[Stored records]
((
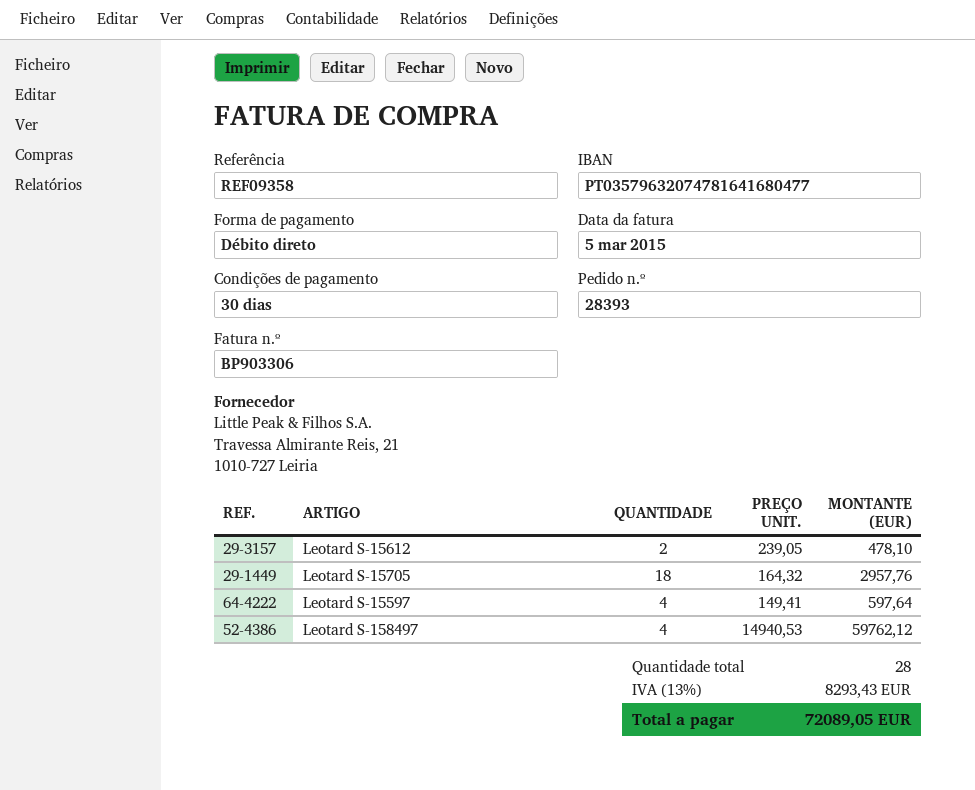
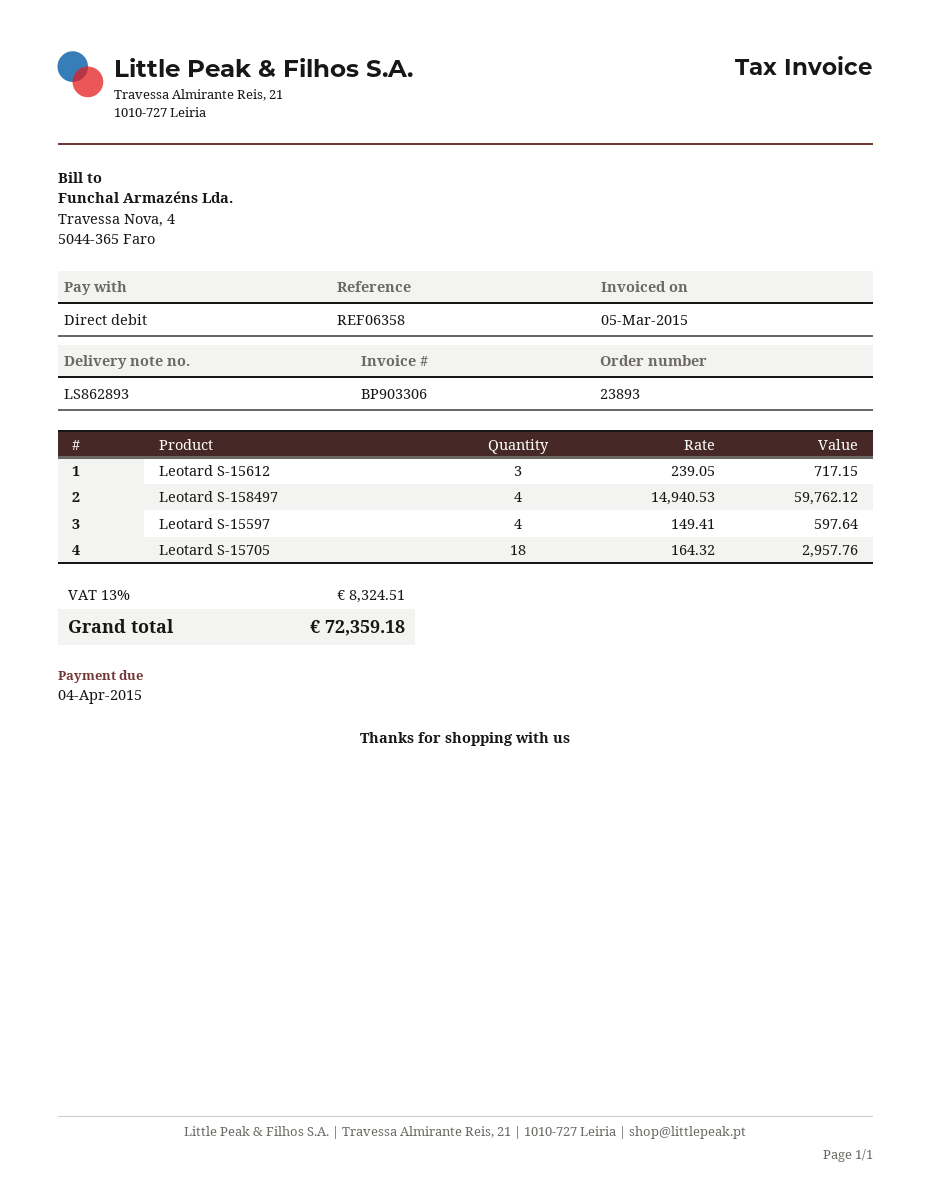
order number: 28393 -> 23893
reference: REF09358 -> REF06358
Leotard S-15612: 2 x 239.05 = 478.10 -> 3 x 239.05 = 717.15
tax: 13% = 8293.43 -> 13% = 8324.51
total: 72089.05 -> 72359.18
))
Only the line containing "Leotard S-15612: 2" and the lines after it, up to and including the last line of the data, should appear in the answer, exactly as written.

- **Answer section**
Leotard S-15612: 2 x 239.05 = 478.10 -> 3 x 239.05 = 717.15
tax: 13% = 8293.43 -> 13% = 8324.51
total: 72089.05 -> 72359.18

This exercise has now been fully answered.